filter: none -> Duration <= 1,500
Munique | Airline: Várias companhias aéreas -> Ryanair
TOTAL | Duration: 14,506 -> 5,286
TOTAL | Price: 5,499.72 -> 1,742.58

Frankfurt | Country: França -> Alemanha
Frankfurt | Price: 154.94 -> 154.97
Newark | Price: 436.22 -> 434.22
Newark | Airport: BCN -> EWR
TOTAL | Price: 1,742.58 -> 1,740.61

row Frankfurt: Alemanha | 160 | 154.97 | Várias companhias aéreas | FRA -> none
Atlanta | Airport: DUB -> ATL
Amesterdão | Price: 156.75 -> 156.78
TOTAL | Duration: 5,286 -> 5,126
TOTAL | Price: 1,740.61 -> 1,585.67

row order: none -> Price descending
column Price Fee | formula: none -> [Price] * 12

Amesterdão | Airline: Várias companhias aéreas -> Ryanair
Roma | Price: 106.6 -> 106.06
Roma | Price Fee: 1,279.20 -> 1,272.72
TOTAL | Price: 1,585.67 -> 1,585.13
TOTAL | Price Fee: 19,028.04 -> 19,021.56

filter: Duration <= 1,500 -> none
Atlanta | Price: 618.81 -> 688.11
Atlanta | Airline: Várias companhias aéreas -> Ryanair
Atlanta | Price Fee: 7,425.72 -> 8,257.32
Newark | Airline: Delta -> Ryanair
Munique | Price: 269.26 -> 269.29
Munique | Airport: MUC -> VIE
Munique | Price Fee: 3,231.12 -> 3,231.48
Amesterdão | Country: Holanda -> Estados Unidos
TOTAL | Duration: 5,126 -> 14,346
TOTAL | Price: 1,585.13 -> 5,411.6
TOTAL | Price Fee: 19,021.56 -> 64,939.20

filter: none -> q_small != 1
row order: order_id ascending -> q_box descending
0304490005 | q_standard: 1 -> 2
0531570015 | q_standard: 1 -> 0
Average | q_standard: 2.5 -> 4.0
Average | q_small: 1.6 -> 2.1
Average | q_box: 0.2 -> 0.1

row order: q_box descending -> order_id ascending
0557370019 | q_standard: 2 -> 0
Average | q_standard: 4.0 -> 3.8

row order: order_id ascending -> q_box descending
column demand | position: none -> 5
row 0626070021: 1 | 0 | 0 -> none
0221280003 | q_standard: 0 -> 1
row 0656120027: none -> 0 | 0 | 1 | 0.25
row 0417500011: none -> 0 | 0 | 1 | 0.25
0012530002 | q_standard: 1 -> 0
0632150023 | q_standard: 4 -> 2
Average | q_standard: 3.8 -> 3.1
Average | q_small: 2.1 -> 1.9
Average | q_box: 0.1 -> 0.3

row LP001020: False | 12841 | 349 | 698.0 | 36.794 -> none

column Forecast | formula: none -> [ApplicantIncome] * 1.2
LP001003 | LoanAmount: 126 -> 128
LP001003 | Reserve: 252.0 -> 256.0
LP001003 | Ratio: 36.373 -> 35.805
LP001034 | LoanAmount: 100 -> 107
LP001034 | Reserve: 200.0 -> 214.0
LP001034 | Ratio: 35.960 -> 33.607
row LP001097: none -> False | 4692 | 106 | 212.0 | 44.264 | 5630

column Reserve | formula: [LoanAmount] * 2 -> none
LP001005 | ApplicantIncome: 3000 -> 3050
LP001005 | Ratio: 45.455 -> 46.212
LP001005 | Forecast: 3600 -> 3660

□ □ □ □ □ □ □

What you will do: Look through the listing, and copy each line in which the string "Alemanha" turns up.

Solution to the problem:
Frankfurt | Country: França -> Alemanha
row Frankfurt: Alemanha | 160 | 154.97 | Várias companhias aéreas | FRA -> none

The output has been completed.